The truth is quite different.
As the New Yorker reports: "Privately, however, [Obama] unleashed his operators. With the help of the Dobrys, he was able to remove not just Palmer's [his primary political opponent] name from the ballot but the name of every other opponent as well." Hardly "hope and change" - all he did was kick everyone off the ballot so he ran unopposed.
And that example of Obama's embrace of "dirty-trick" politics is not an outlier. It was simply one of many examples that were regular occurrences over Obama's political career. As the Wall Street Journal points out:
The act of throwing an incumbent off the ballot in such a fashion does not fit neatly into the narrative of a public-spirited reformer who seeks to make people less cynical about politics.
But Mr. Obama's offenses against the idea of a "new politics" are many, and go well beyond hardball election tactics.
...
The most dramatic examples of Mr. Obama's commitment to old-style politics are his repeated endorsements of Chicago's machine politicians, which came in opposition to what people of all ideological stripes viewed as the common good.

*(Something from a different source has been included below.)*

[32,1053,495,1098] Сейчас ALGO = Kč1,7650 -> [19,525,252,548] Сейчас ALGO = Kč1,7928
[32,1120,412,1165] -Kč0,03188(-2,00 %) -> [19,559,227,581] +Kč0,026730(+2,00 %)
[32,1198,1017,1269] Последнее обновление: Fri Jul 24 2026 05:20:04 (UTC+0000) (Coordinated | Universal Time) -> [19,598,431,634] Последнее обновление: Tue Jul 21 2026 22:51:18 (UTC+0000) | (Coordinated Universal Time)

In the 2006 election, reformers from both parties attempted to end the corruption in Chicago's Cook County government. They probably would have succeeded, too, had Mr. Obama taken their side. Liberals and conservatives came together and nearly ousted Cook County Board President John Stroger, the machine boss whom court papers credibly accuse of illegally using the county payroll to maintain his own standing army of political cronies, contributors and campaigners.
And it doesn't end there. In March 2007, Obama endorsed Dorothy Tillman, another clearly corrupt "Machine" politician running against a reform-minded independent candidate, Pat Dowell.
Despite the media narative to the contrary, Barack Obama certainly did not "rise above" the scandals of Chicago politics. He was right there, in the midst of it.